李文世喝了口茶,目不斜視的問道:「怎麼樣?」
「回侯爺,世子和小姐停留在邊境小城義烏,暫時還不會動身。」
說道這,李文世的眉頭頓時一皺:「暫時不會動身是什麼意思?」
「世子在義烏接了一樁命案。」
「命案?」
「好像是一樁戲莊裡的白骨案,因為義烏縣令判錯,所以世子接了過來,現在,應該還在查。」
李文世大怒。
手中的茶杯被重重放在了桌上。
「簡直荒唐,官場上的事,豈是他能隨意摻和的?」
氣死了。
來人候在外面,不說話。
李文世:「他整天就知道玩樂,哪裡懂得破什麼案子?胡鬧。
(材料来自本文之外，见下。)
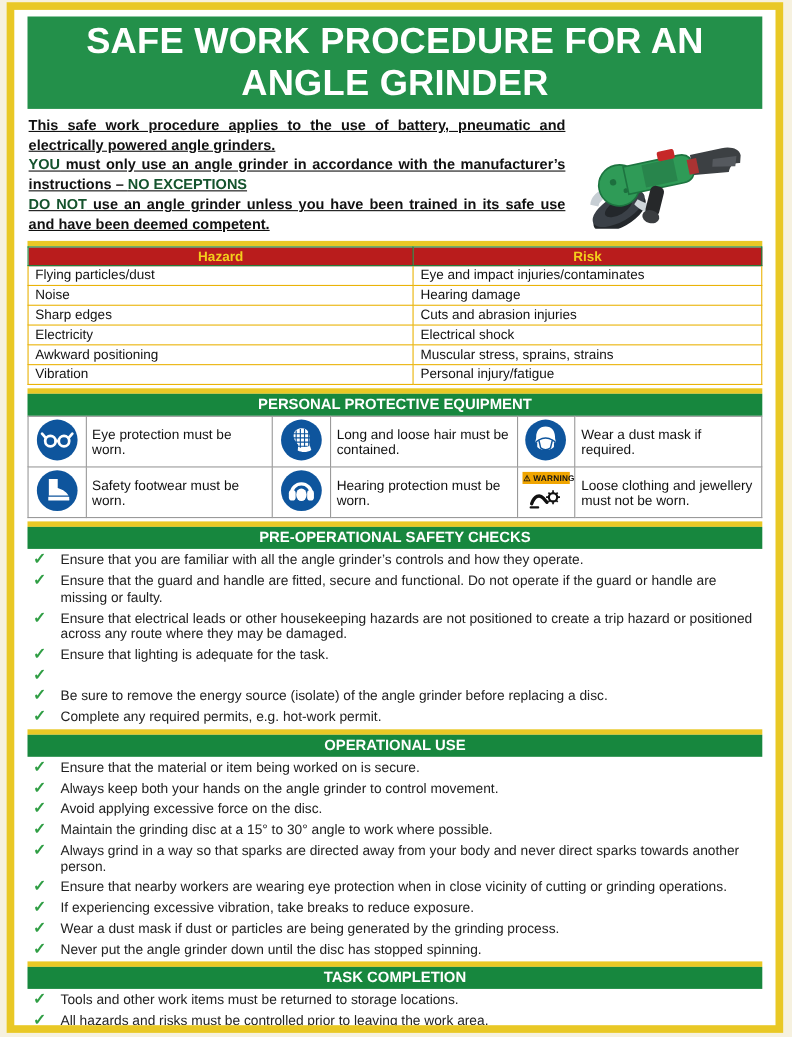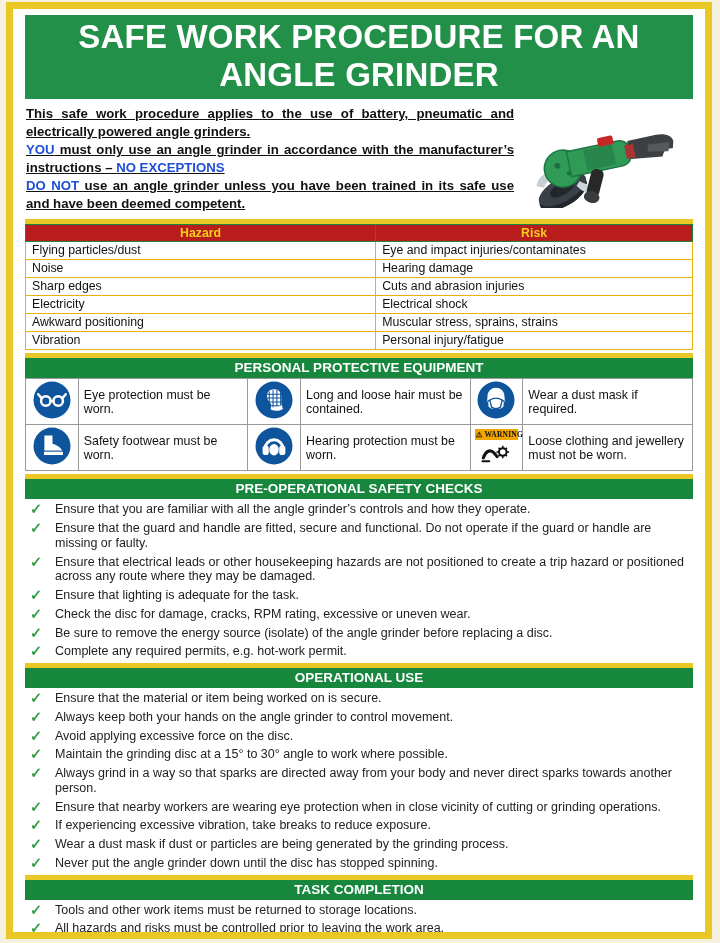"YOU" .red { color: #1d4ed8 -> #14532d }
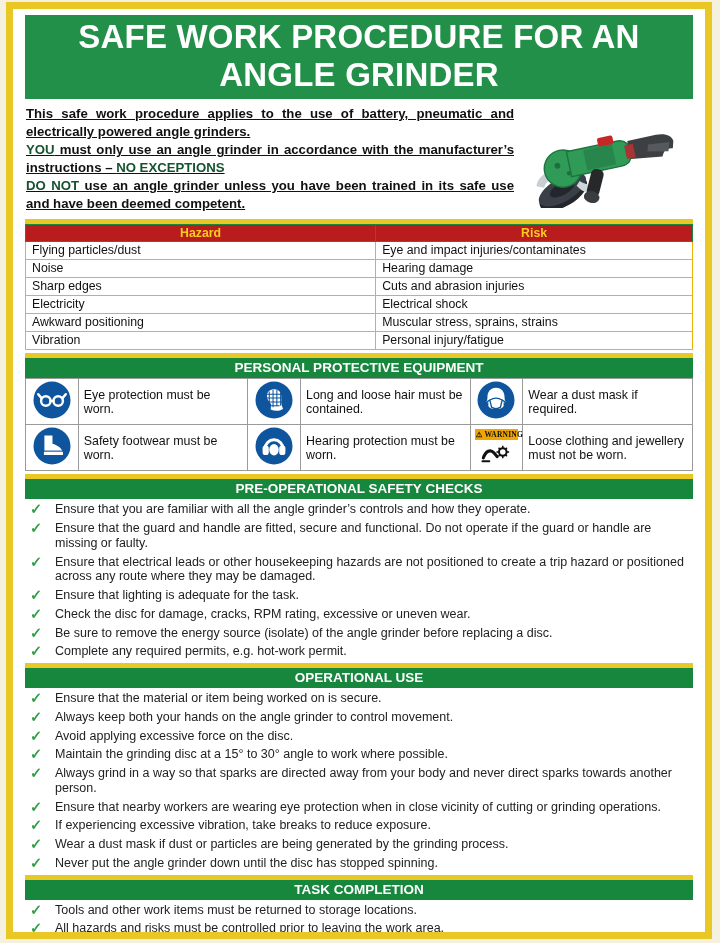"⚠ WARNING" .warn-banner { font-family: Liberation Serif, serif -> none }
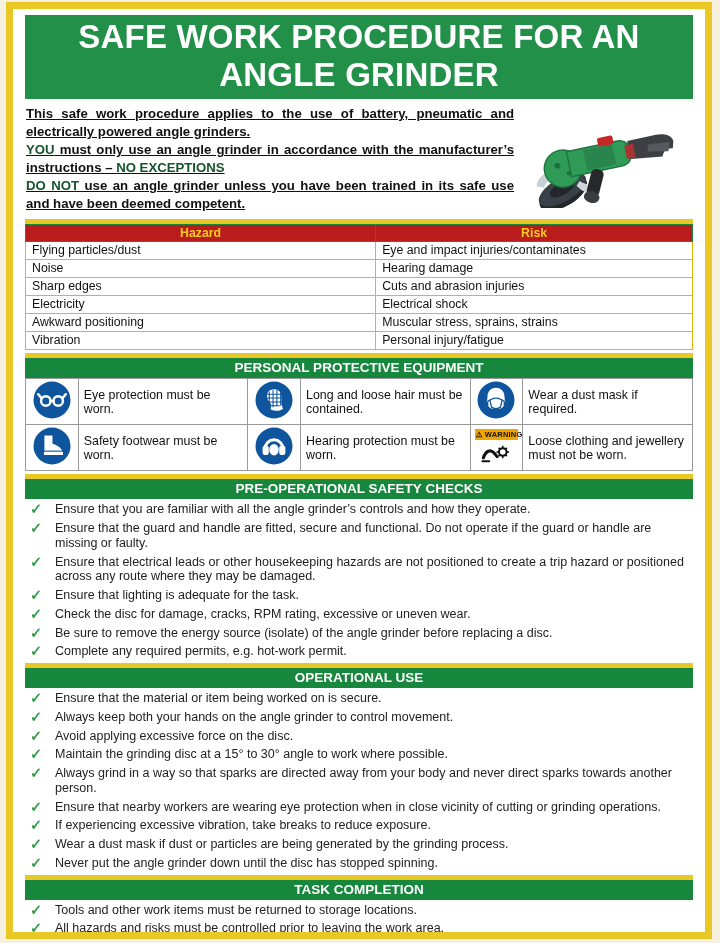"Check the disc for damage," span { html: <span>Check the disc for damage, cracks, RPM rating, excessive or uneven wear.</span> -> none }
」
那人說:「世子似乎認識了一個人,那人竟然能將白骨的生前像畫出來,在義烏人人皆知。」
「哦?那是什麼人?」李文世好奇。
「不清楚,只知道是從大臨來的行商的人。」
「你去查清楚,那些是什麼人?再讓世子和小姐趕緊回來。」
「是。」
來人立刻去了。
李文世在亭中坐了許久——
另一邊。
恭遲迴到家中沒多久,恭士林也回來了。
下人說:「公子,老爺讓你去偏廳。」
恭士林似乎已經知道自己父親找自己是什麼事。
便點頭去了。
一去,就看到恭遲臉色凝重的坐在裡面。
「父親。」
「坐吧。」
恭士林便畢恭畢敬的坐在了旁邊,不發一言。
「你又去了三王府?」
「是。」
「以後少去。」
恩?
恭士林不明,說:「為什麼?」
「最近朝堂出了些事,會有一些影響,所以在事情還沒有解決之前,不要再去三王府。」
「是。」
「還有,你和文殊的婚事,等她回來之後,我就儘快給你們安排。」
「這麼快?」
恭遲看著自己的兒子,說:「你不是應該高興嗎?」
高興?
他從來就沒有說過自己喜歡李文姝。
但——
他還是點了頭:「孩兒當然高興,李姑娘人很好。」
「這是你的福氣,今後我們兩家就是一家人了。」
「是。」
從小到大,沒人真的懂他。就是最好的兄弟三王子那拓也不懂他。